▶ [TASK PROMPT]: Reproduce exactly the lines from the one containing "- Rising Adoption" through the end of the entries, including both. Drop the pictures.

━━━━━━━━

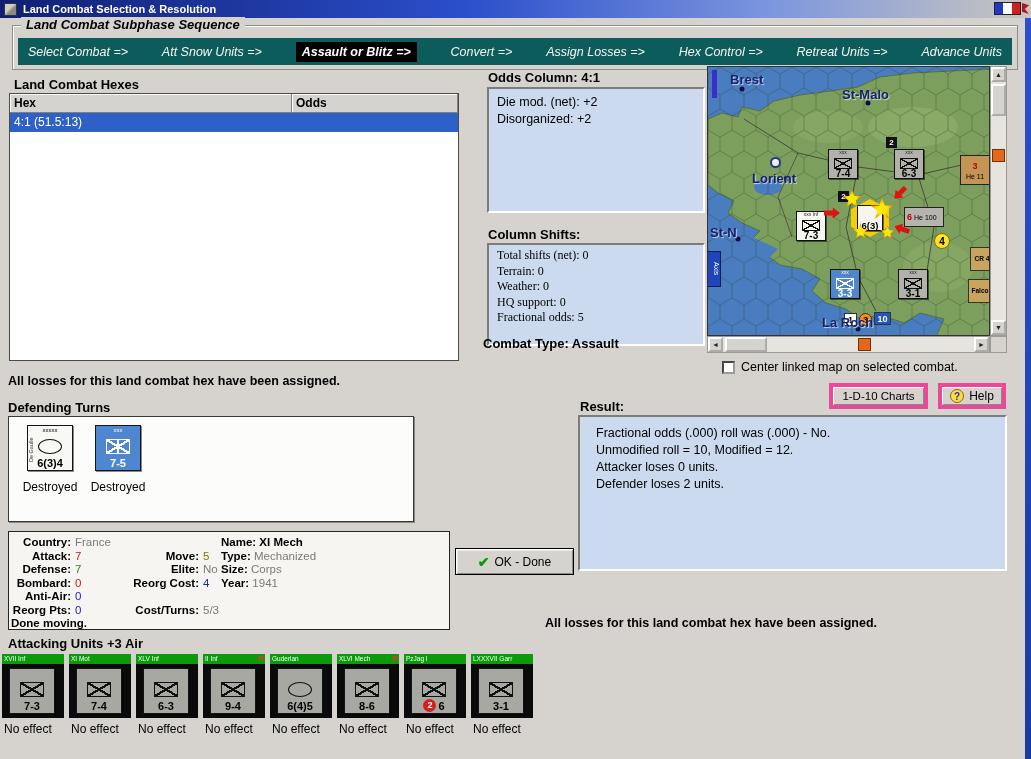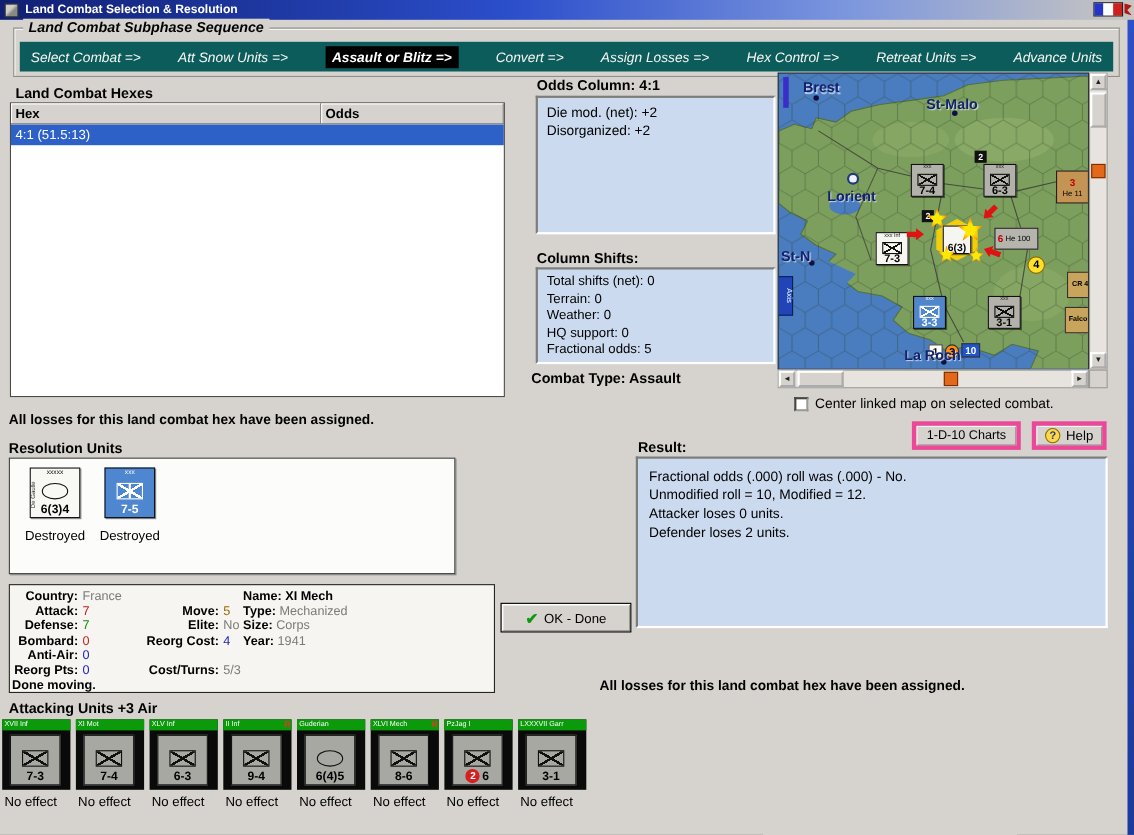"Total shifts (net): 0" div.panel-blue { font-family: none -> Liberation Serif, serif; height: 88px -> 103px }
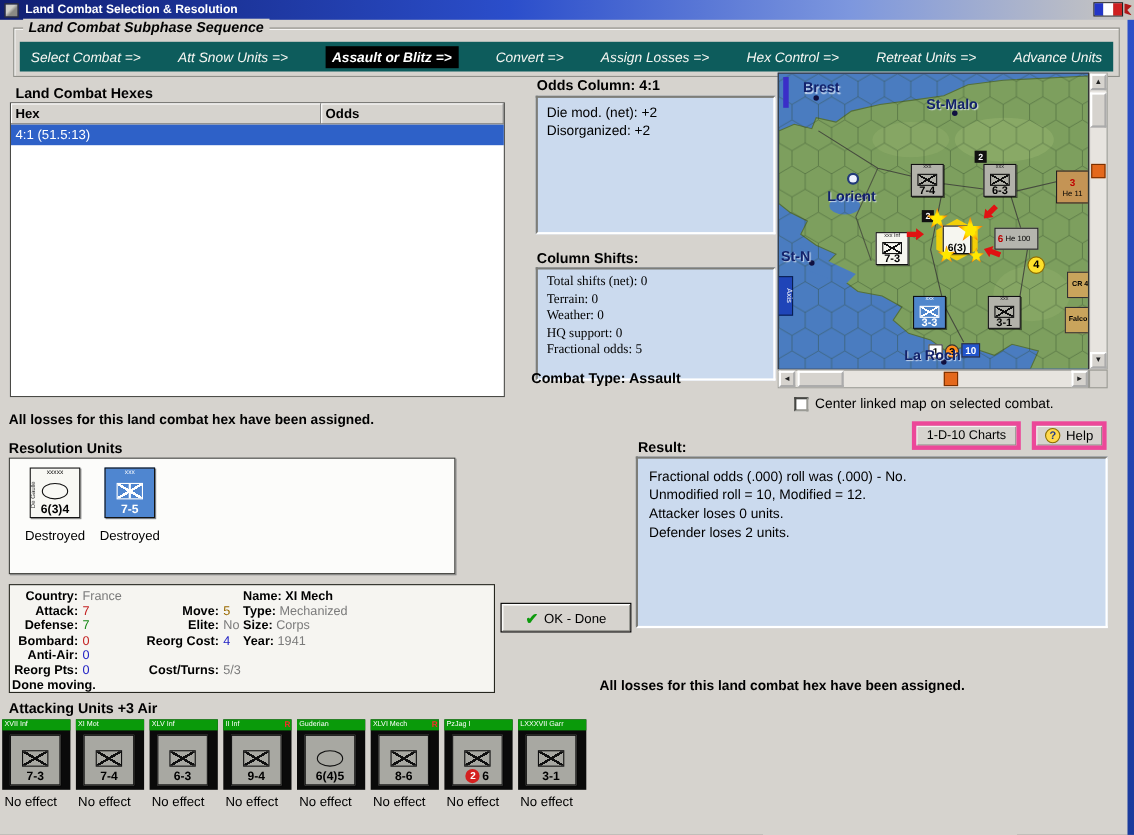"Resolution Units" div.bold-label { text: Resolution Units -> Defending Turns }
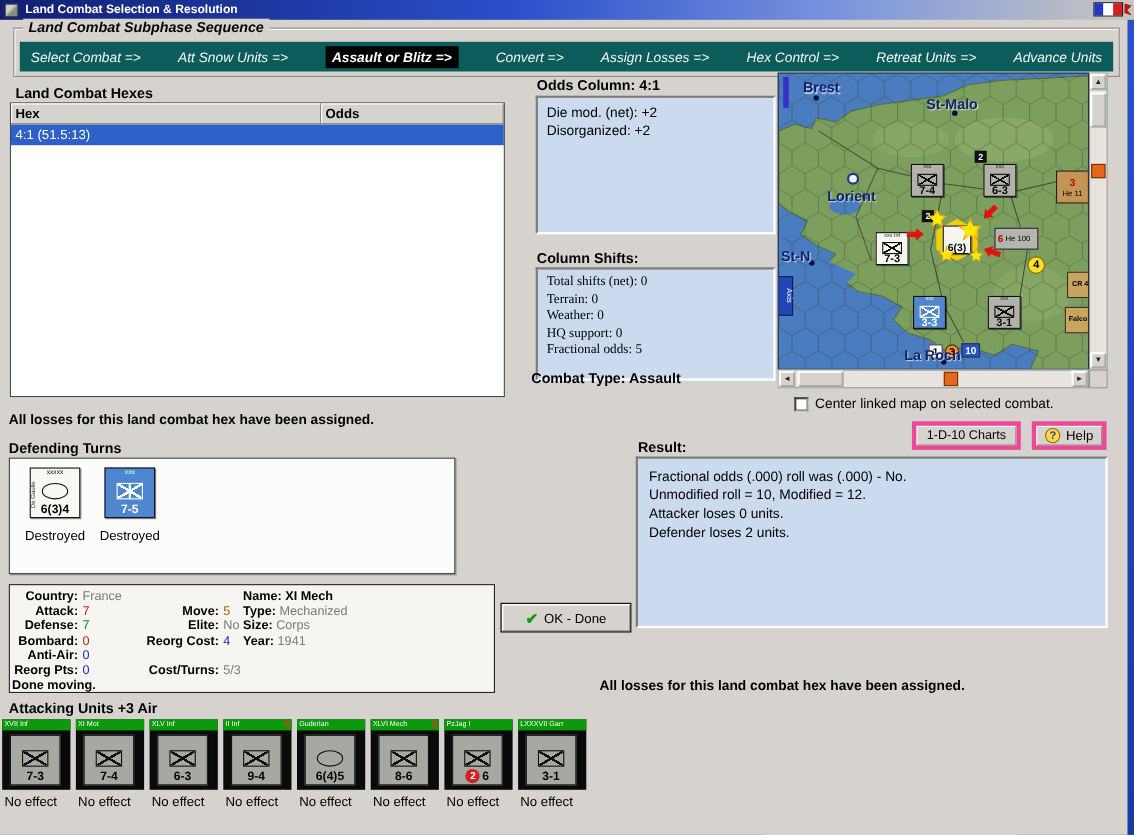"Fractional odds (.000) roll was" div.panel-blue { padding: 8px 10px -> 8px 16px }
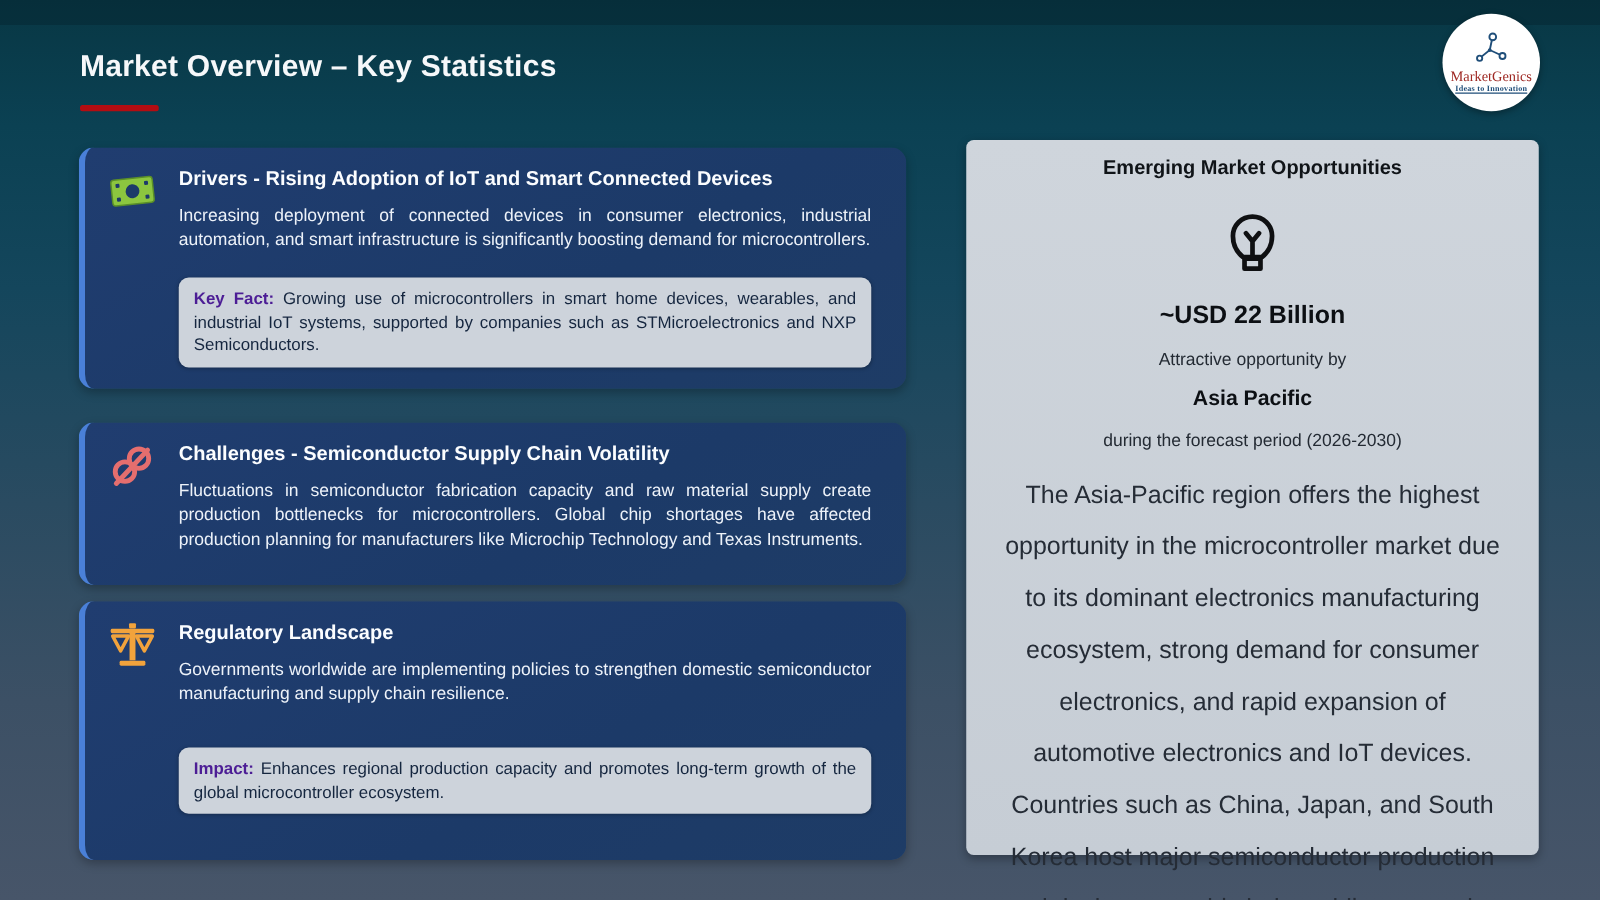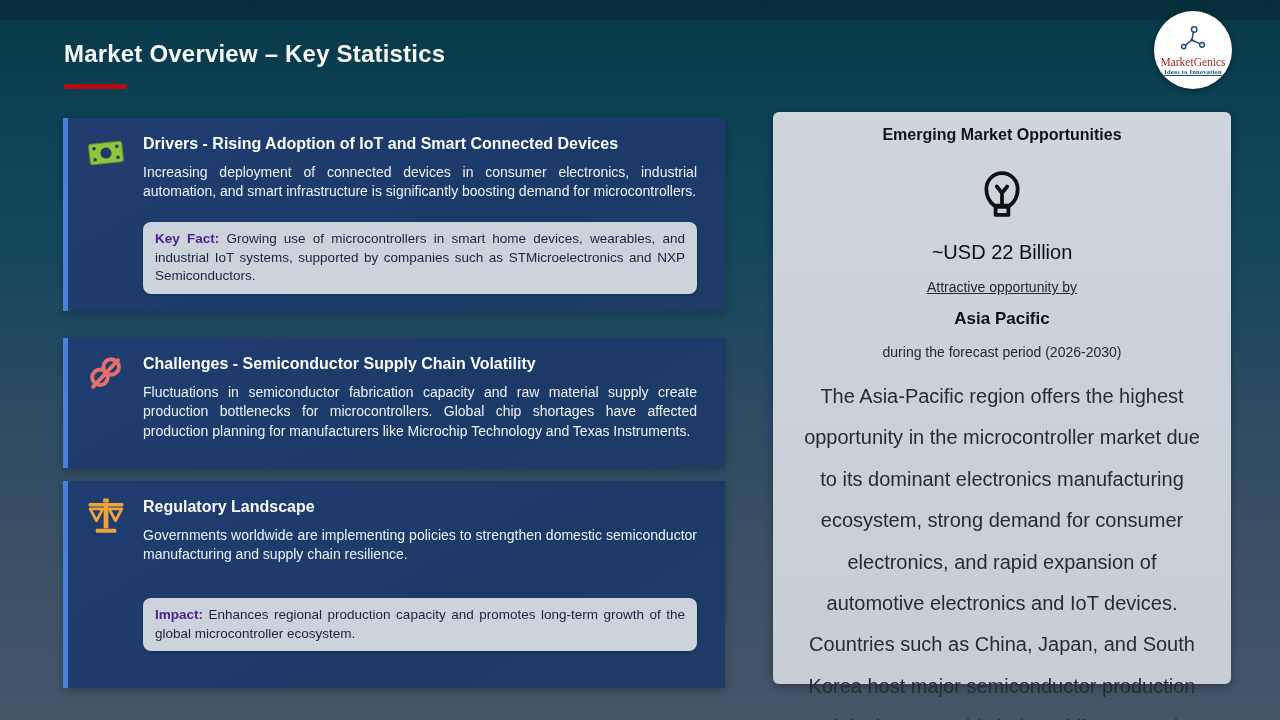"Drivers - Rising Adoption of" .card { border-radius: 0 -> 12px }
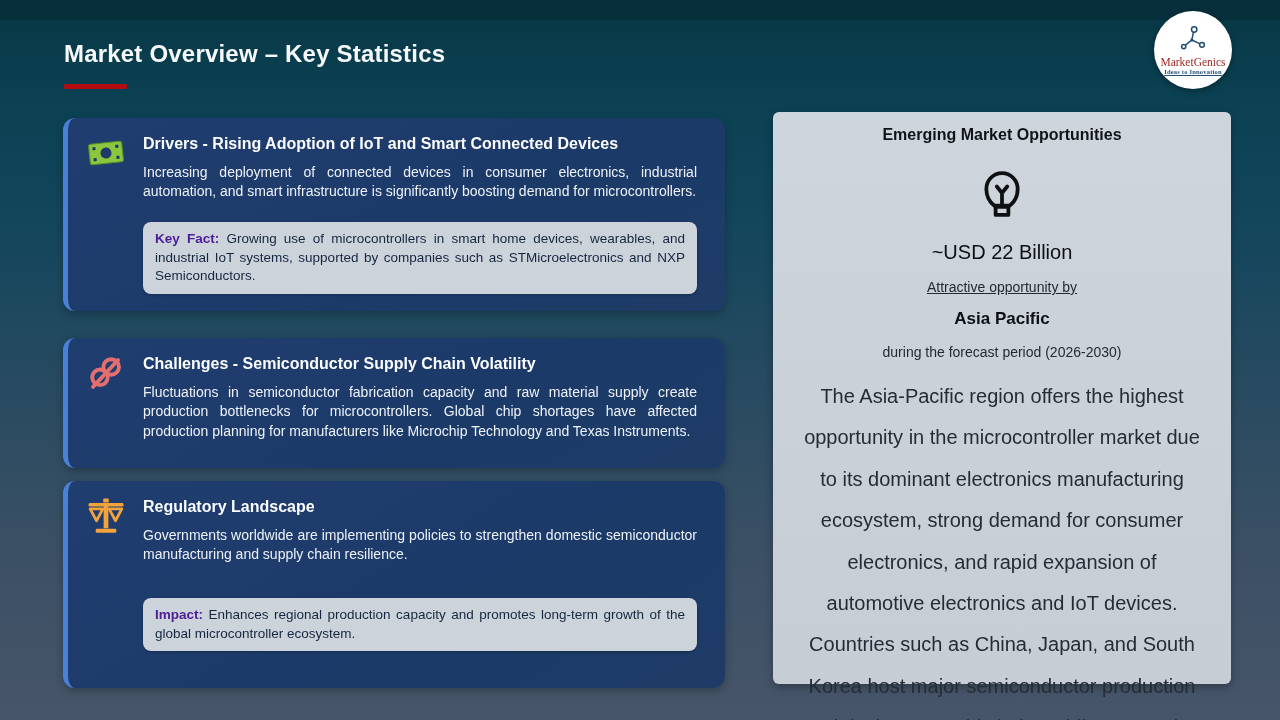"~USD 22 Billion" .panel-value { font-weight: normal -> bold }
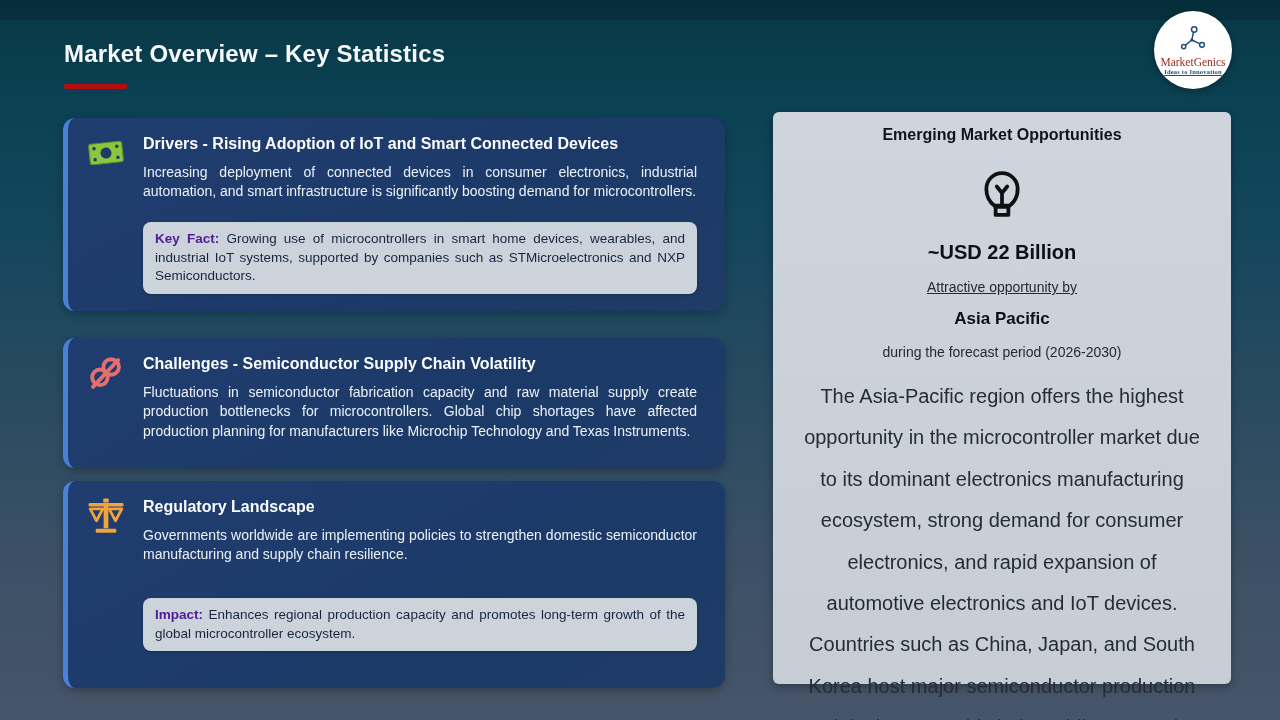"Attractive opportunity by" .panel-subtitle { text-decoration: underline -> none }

━━━━━━━━

▶ [TASK OUTPUT]:
"Drivers - Rising Adoption of" .card { border-radius: 0 -> 12px }
"~USD 22 Billion" .panel-value { font-weight: normal -> bold }
"Attractive opportunity by" .panel-subtitle { text-decoration: underline -> none }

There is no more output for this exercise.